Un rien angoissé par l’absence cruelle de justification de ma présence ici, je crains à tout moment d’être démasqué par les actifs fictifs. Moi je suis un vrai actif : la vie ne me passe pas devant sans laisser d’impressions. Je parle du sens littéral, naturellement ; les détails insignifiants me marquent et m’habitent pendant des nuits entières. Tel visage enfoui au creux d’une épaule, telle fleur accrochée au rebord d’un immeuble en rénovation. Perdu dans les temporalités vacantes d’une réflexion fertile fonctionnant aussi efficacement qu’on opérateur booléen, je n’envisage plus de retour. Cet espace clos m’a happé, refermant ses portes symboliques sur mon cœur vagabond. A mon corps défendant…

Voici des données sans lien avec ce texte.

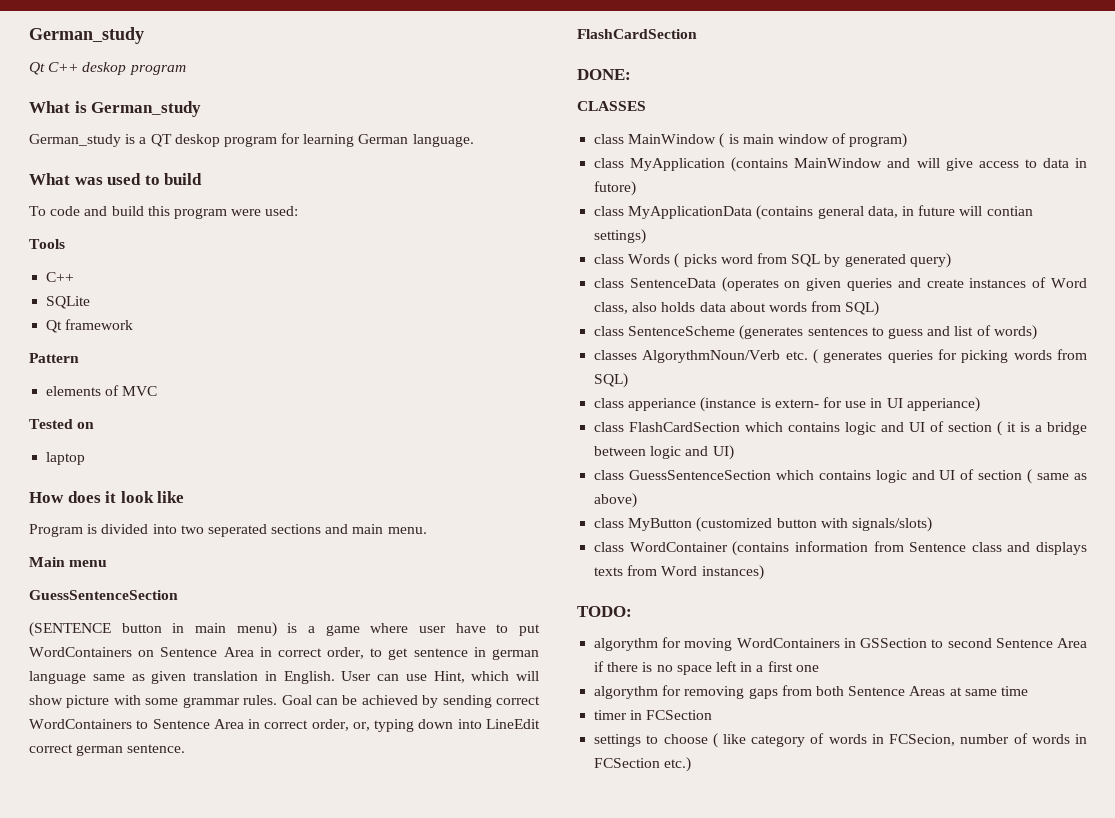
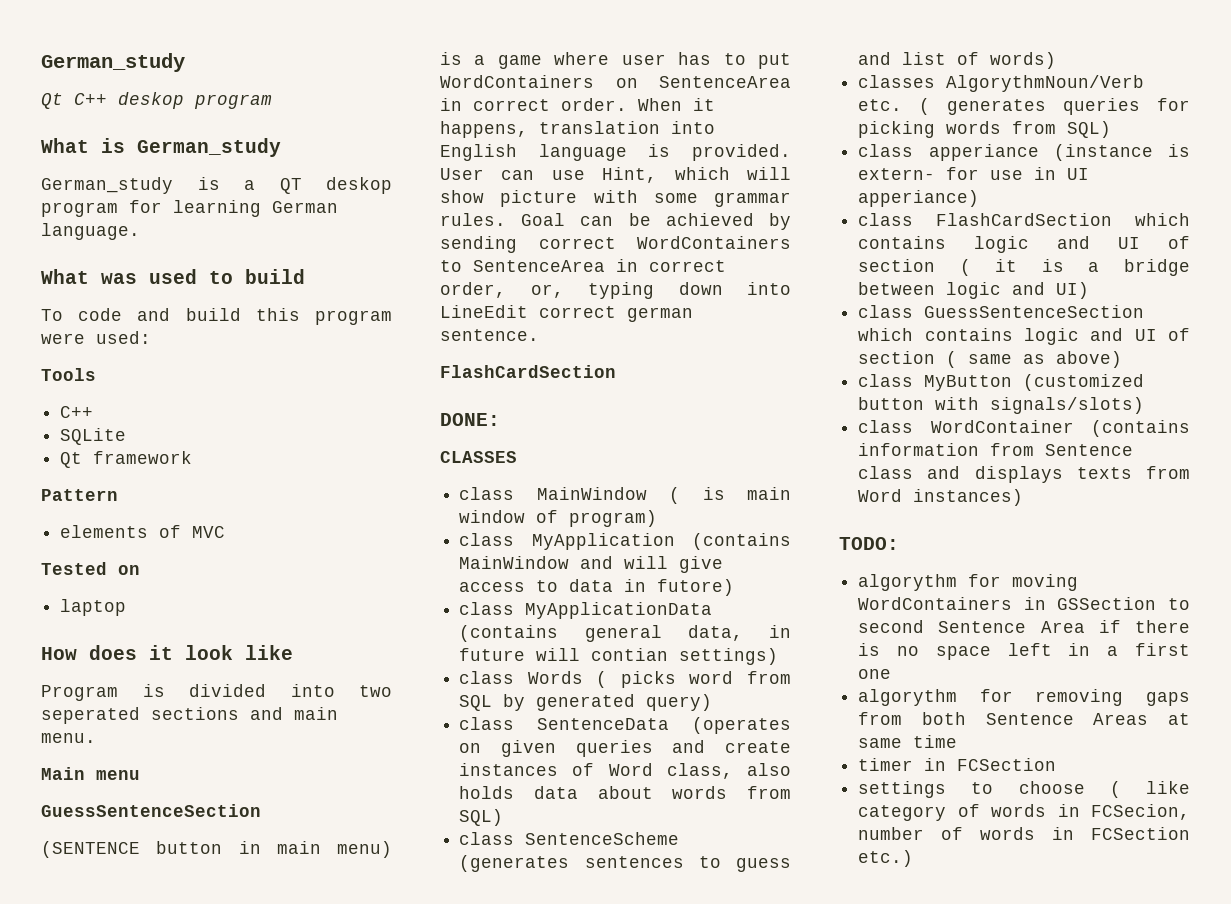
[455,623,486,633] have -> [678,52,712,65] has
[160,647,539,660] [29,671,335,684] Sentence Area in correct order, to get sentence in german language same as given translation in English. -> [659,76,791,88] [440,98,715,111] [440,121,715,138] [440,144,791,161] SentenceArea in correct order. When it happens, translation into English language is provided.
[152,719,244,729] Sentence Area -> [473,260,605,272] SentenceArea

« Ne te fais pas d’illusions, elles ne se réaliseront pas ! ». Avachi contre le mur d’une grande enseigne, un corps sénile m’assène cette acerbe révélation. Je tente un instant d’éclaircir le mystère de l’apparition morbide, avant de réaliser que cet homme et moi ne sommes pas si éloignés finalement ; ou seulement de quelques années. Nous sommes séparés par une poignée de choix déterminants, par des décisions aussi dérisoires que définitives, qui nous engage sans prévenir.